(PROBLEM TO WORK ON) What is needed is a word-for-word copy of all the entries, minus the pictures.

(Dataset entries)
★ ★ ★ ★ ★

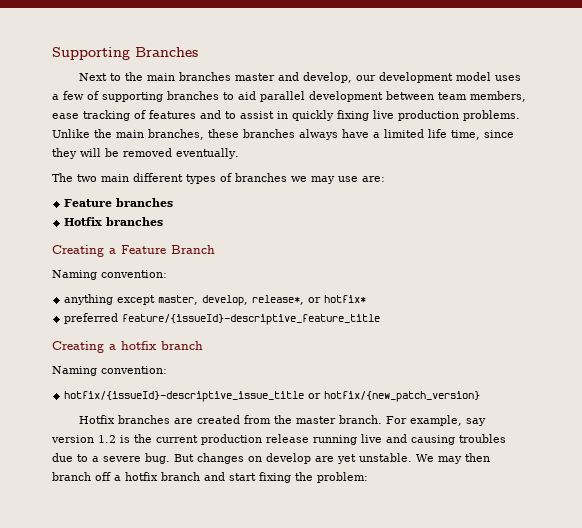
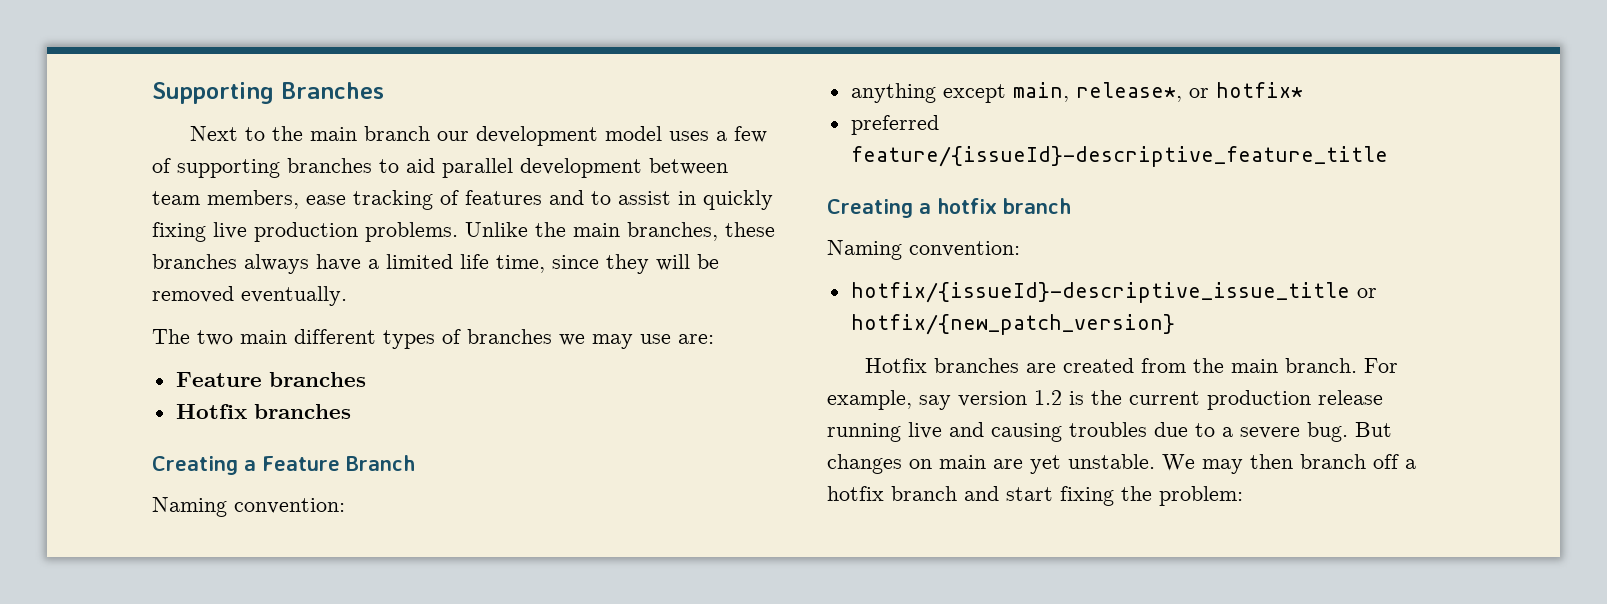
- Next to the main branches master and develop, our development model uses a few of supporting branches to aid parallel development between team members, ease tracking of features and to assist in quickly fixing live production problems.
+ Next to the main branch our development model uses a few of supporting branches to aid parallel development between team members, ease tracking of features and to assist in quickly fixing live production problems.
- anything except master, develop, release*, or hotfix*
+ anything except main, release*, or hotfix*
- Hotfix branches are created from the master branch.
+ Hotfix branches are created from the main branch.
- But changes on develop are yet unstable.
+ But changes on main are yet unstable.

★ ★ ★ ★ ★

(PROBLEM SOLUTION)
- Next to the main branches master and develop, our development model uses a few of supporting branches to aid parallel development between team members, ease tracking of features and to assist in quickly fixing live production problems.
+ Next to the main branch our development model uses a few of supporting branches to aid parallel development between team members, ease tracking of features and to assist in quickly fixing live production problems.
- anything except master, develop, release*, or hotfix*
+ anything except main, release*, or hotfix*
- Hotfix branches are created from the master branch.
+ Hotfix branches are created from the main branch.
- But changes on develop are yet unstable.
+ But changes on main are yet unstable.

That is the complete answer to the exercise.